I am not saying "you can use self-signed certificates in your web site". And I am not saying we can use our own certificates and everyone should add us as a CA in their pools. I am just saying there is no technical difference in the certificate. As there are many intranet applications of which the authority usually asks you to add them as a trusted CA in the user's pool. Like for example a government agency uses a self-signed certificate for their application and asks their users to download and include their CA certificate in their pools. I know some entities do it for even public applications.
If your client had an old system which required more manual work, once they add Let's Encrypt as CA in their system, they shouldn't be asking you to send the certificate each time after renewal; because their system should recognize the issuer already. There must be something very specific to their system. So no, it's not common practice.
You can understand from here that it is not important that the browser is warning you that your certificate is insecure. Because it doesn't actually warn you about the certificate itself; it is warning you that it didn't recognize the issuer. (Of course we are talking about a valid self-signed certificate here.) To test this, just change your computer date to 50 years from now. And refresh this very page and your browser will tell you the certificate of Stack Exchange, this very site, is insecure. Well, is it? It was secure a second ago? The site and the certificate didn't change; but the browser recognized the validity period and thought that it is expired.

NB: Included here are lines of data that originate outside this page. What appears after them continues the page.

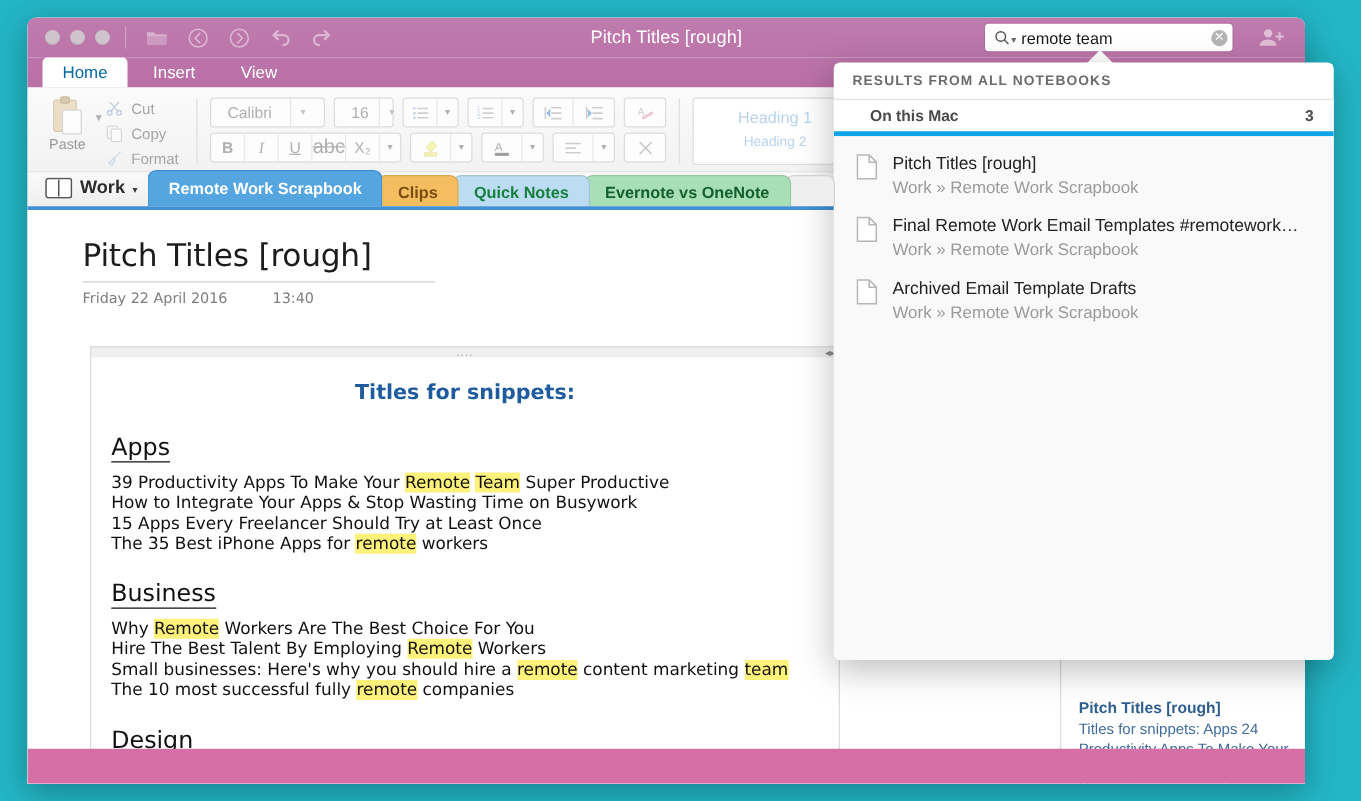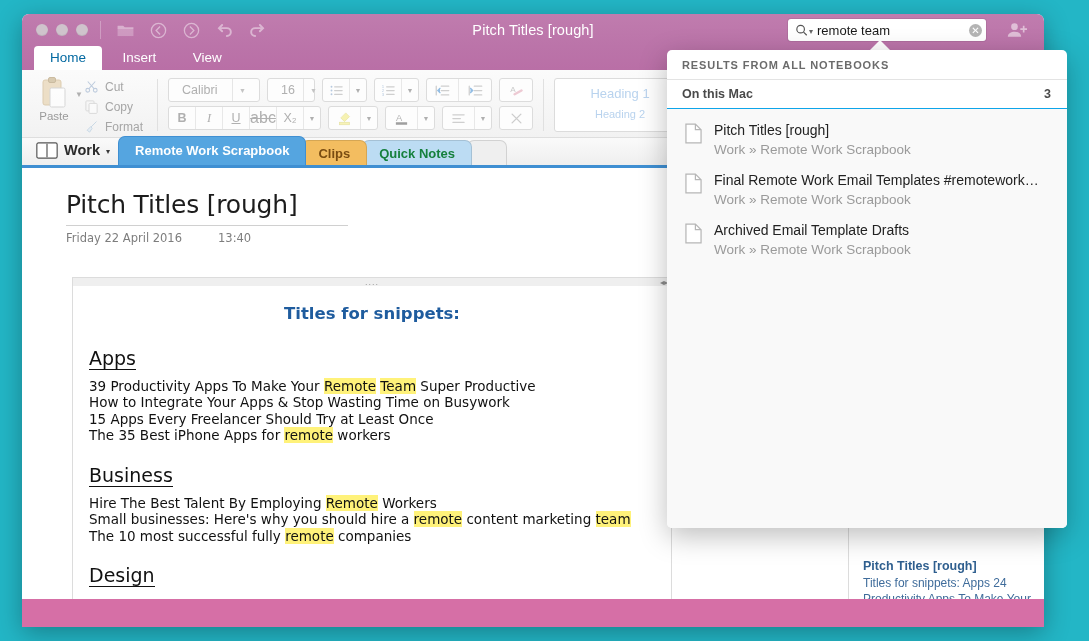--- a/index.html
+++ b/index.html
@@ -235,8 +235,8 @@
   }
   .dd-scope {
     height: 29px; display: flex; align-items: center; justify-content: space-between;
-    padding: 0 16px 0 15px; font-size: 12.5px; font-weight: bold; color: #4a4a4a;
-    border-bottom: 1px solid #0ea5e9; background: #fff;
+    padding: 0 16px 0 29px; font-size: 12.5px; font-weight: bold; color: #4a4a4a;
+    border-bottom: 4px solid #0ea5e9; background: #fff;
   }
   .dd-count { font-size: 12.5px; font-weight: bold; color: #4a4a4a; }
   .dd-list { background: #f9f9f9; height: 100%; padding-top: 6px; }

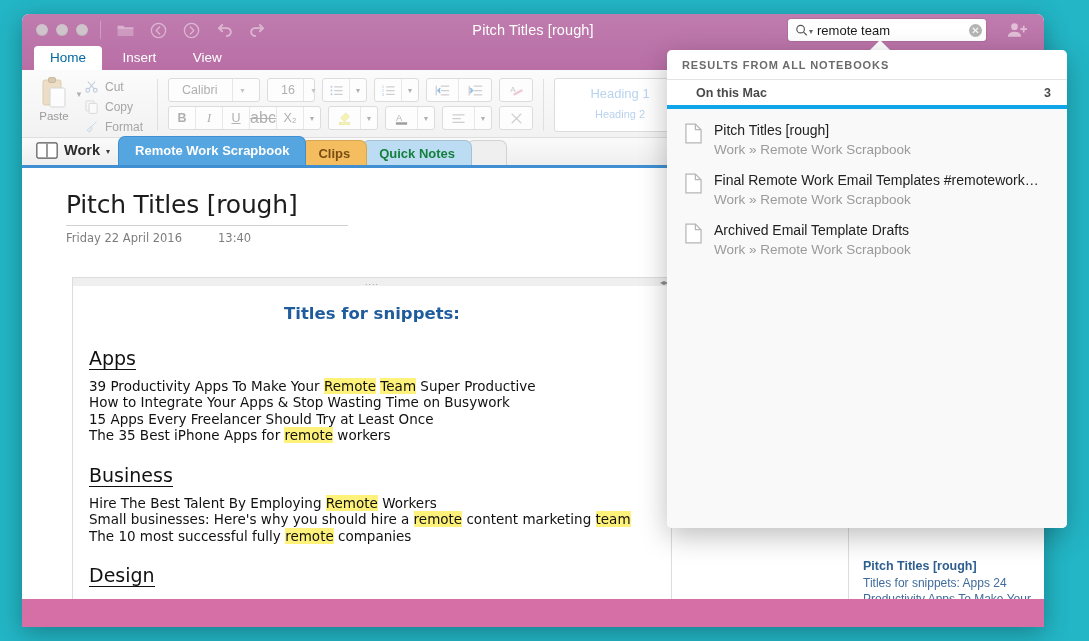--- a/index.html
+++ b/index.html
@@ -529,6 +529,7 @@
       <span class="stab s-active">Remote Work Scrapbook</span>
       <span class="stab s-clips">Clips</span>
       <span class="stab s-quick">Quick Notes</span>
+      <span class="stab s-ever">Evernote vs OneNote</span>
       <span class="stab s-more"></span>
     </div>
   </div>

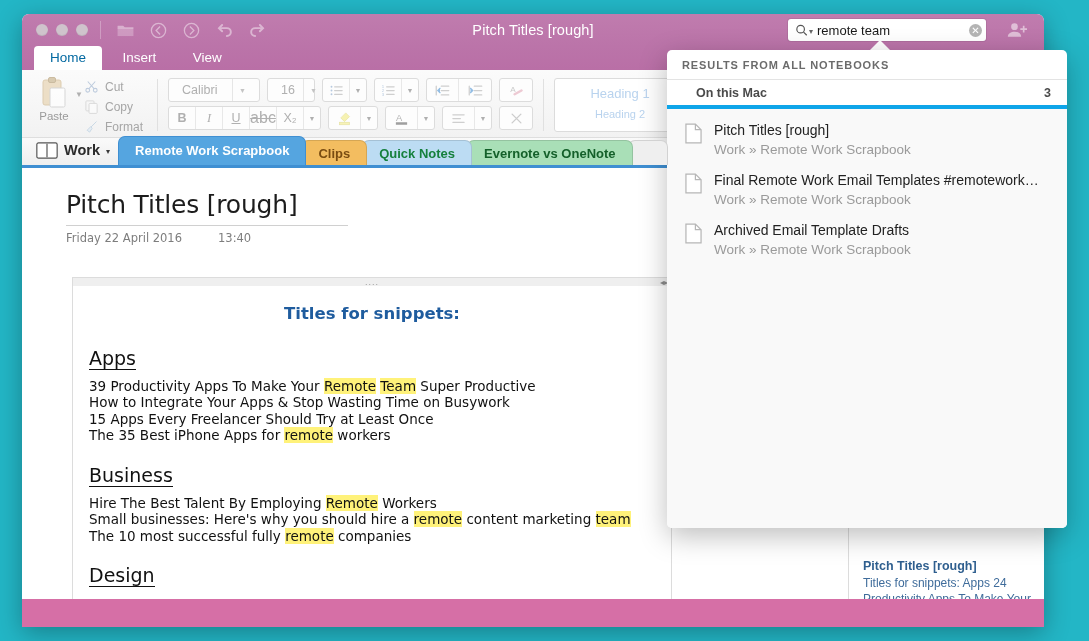--- a/index.html
+++ b/index.html
@@ -565,6 +565,7 @@
           <div class="sec-block">
             <div class="sec-head">Business</div>
             <div class="sec-lines">
+                <div class="ln"><span>Why </span><span class="hl">Remote</span><span> Workers Are The Best Choice For You</span></div>
                 <div class="ln"><span>Hire The Best Talent By Employing </span><span class="hl">Remote</span><span> Workers</span></div>
                 <div class="ln"><span>Small businesses: Here's why you should hire a </span><span class="hl">remote</span><span> content marketing </span><span class="hl">team</span></div>
                 <div class="ln"><span>The 10 most successful fully </span><span class="hl">remote</span><span> companies</span></div>

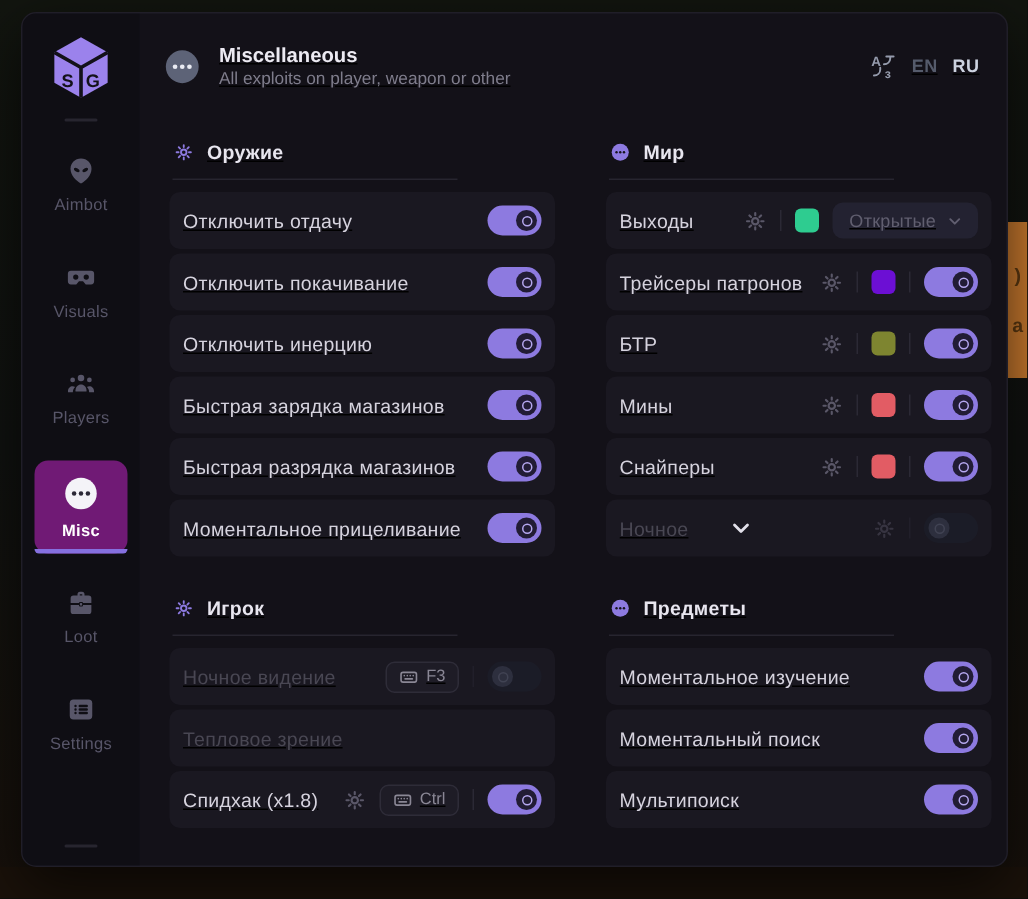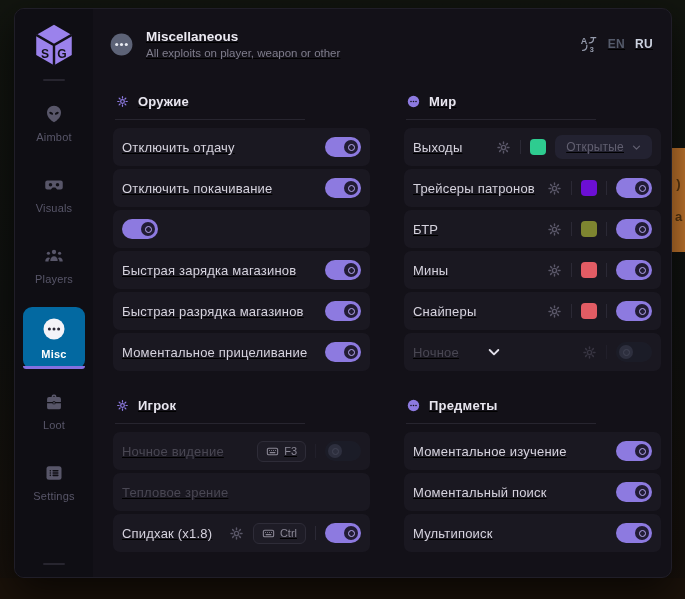--- a/index.html
+++ b/index.html
@@ -231,6 +231,7 @@
                 </div>
               </div>
               <div class="row">
+                <span class="row-label">Отключить инерцию</span>
                 <div class="controls">
                   <span class="toggle on">
                     <span class="knob"></span>

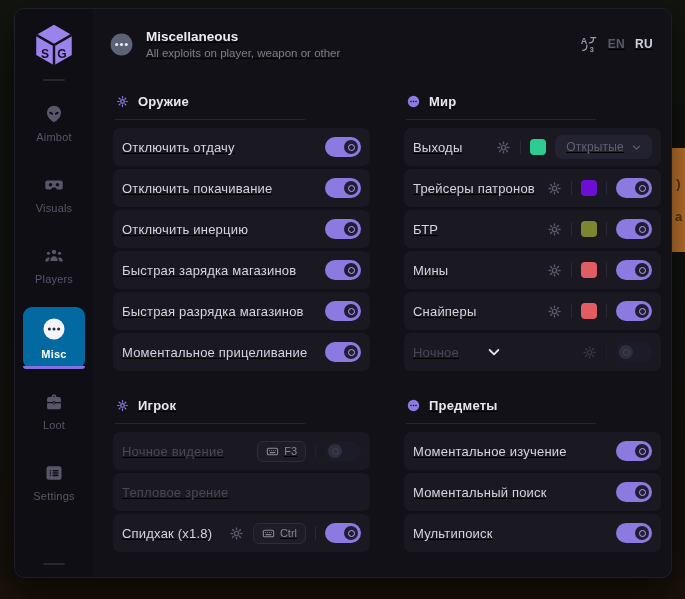--- a/index.html
+++ b/index.html
@@ -25,7 +25,7 @@
   .side-icon{width:20px;height:20px;color:#585669;}
   .side-icon svg{width:100%;height:100%;display:block;}
   .side-label{font-size:11px;color:#585669;letter-spacing:.2px;}
-  .side-item.active{background:#0369a1;}
+  .side-item.active{background:#701a75;}
   .side-item.active::after{content:"";position:absolute;left:0;right:0;bottom:0;height:3px;background:#8570e0;border-radius:0 0 9px 9px;}
   .side-item.active .side-icon{width:24px;height:24px;color:#f4f3f8;--dot-color:#2b2836;}
   .side-item.active .side-label{color:#ffffff;font-weight:700;}

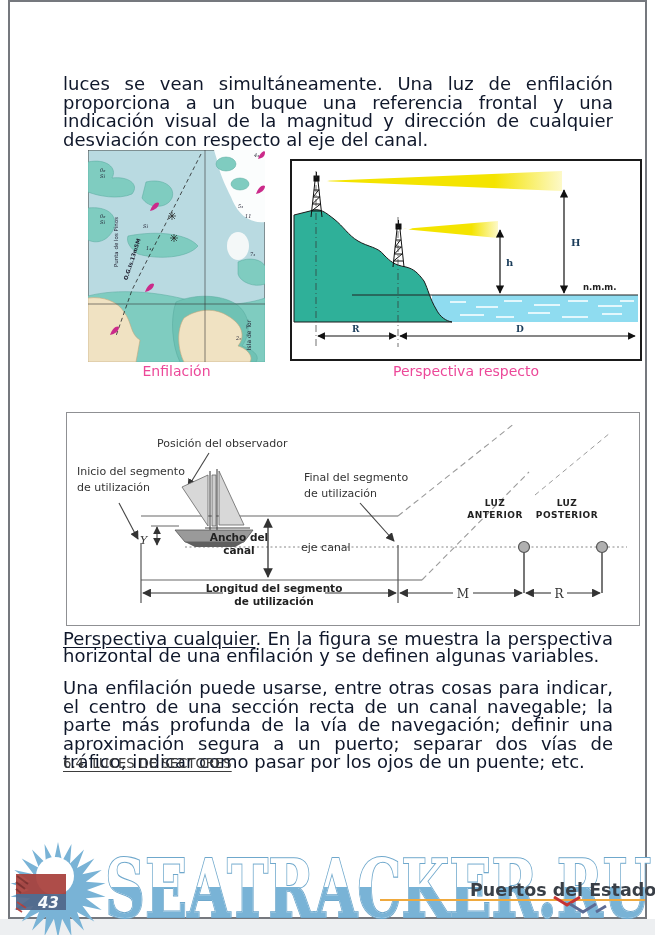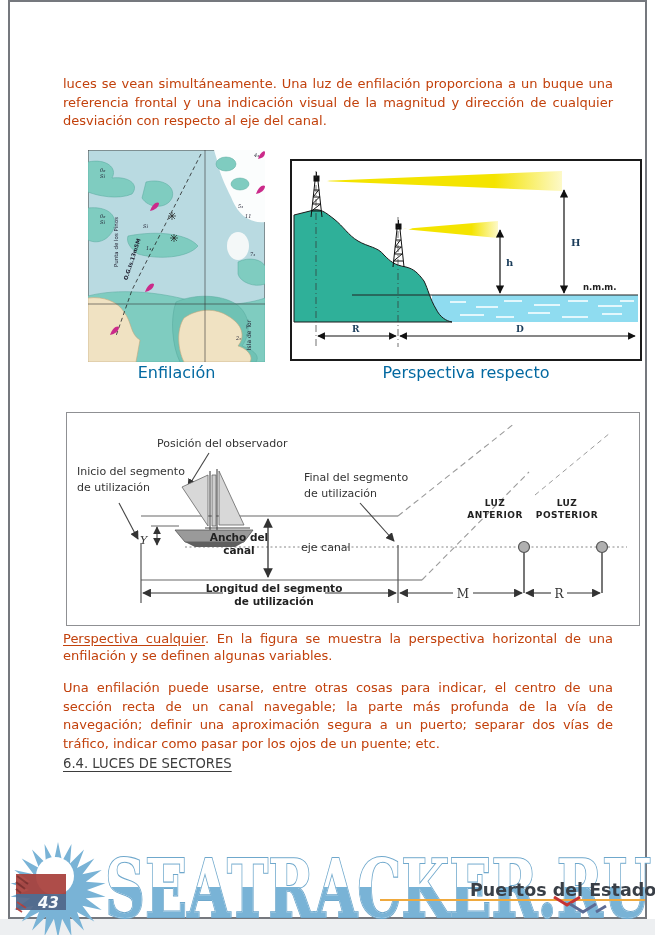--- a/index.html
+++ b/index.html
@@ -8,8 +8,8 @@
   .bottom-strip{position:absolute;left:0;top:919px;width:655px;height:16px;background:#edeff1;}
   .page{position:absolute;left:8px;top:0;width:639px;height:919px;box-sizing:border-box;
         background:#fff;border:2px solid #75787e;overflow:visible;}
-  .para{position:absolute;left:53px;width:550px;font-size:13px;line-height:18.5px;
-        color:#c2410c;text-align:justify;text-align-last:left;}
+  .para{position:absolute;left:53px;width:550px;font-size:18px;line-height:18.5px;
+        color:#0f172a;text-align:justify;text-align-last:left;}
   .p1{top:73px;}
   .p-persp{top:628px;line-height:17px;}
   .p2{top:677px;}

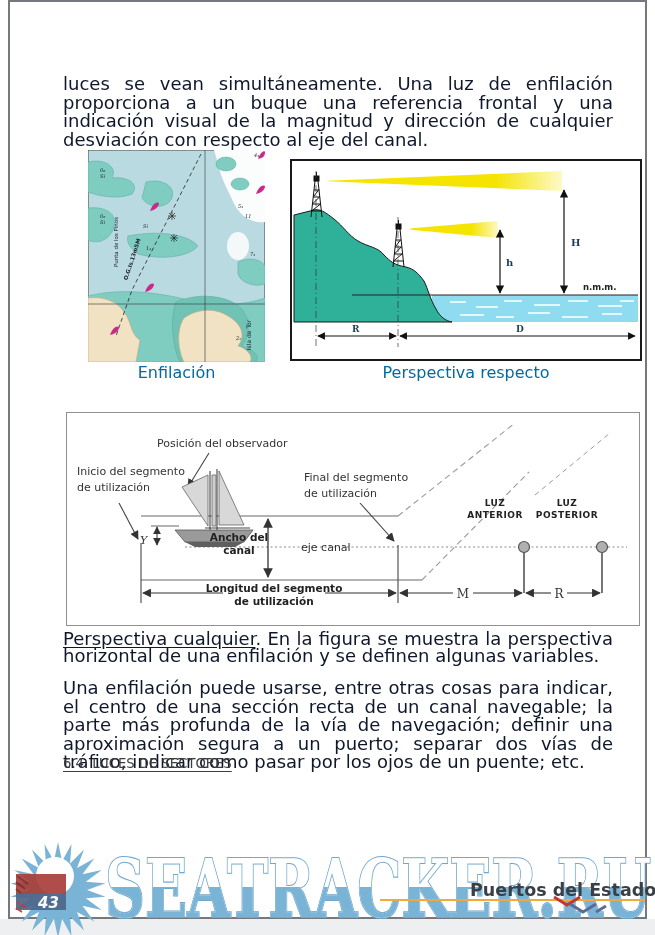--- a/index.html
+++ b/index.html
@@ -20,7 +20,7 @@
   .fig{position:absolute;}
   .fig-left{left:78px;top:148px;width:177px;height:212px;}
   .fig-right{left:280px;top:157px;width:352px;height:202px;}
-  .caption{position:absolute;top:361px;font-size:16px;color:#0369a1;text-align:center;}
+  .caption{position:absolute;top:361px;font-size:14px;color:#ec4899;text-align:center;}
   .cap-left{left:78px;width:177px;}
   .cap-right{left:280px;width:352px;}
   .hbox{position:absolute;left:56px;top:410px;width:574px;height:214px;box-sizing:border-box;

This is also why you don't usually use self-signed certificates on web sites. Because you can't hardcode yourself as a CA on the browser's list. That's the only reason why you wouldn't use it; but as you see, there is technically no reason why you can't.
To sum up, let alone distrusting Let's Encrypt, I think that it is a very very long overdue that the internet community didn't have it before. Free and automated SSL certificates should have been a standard years ago.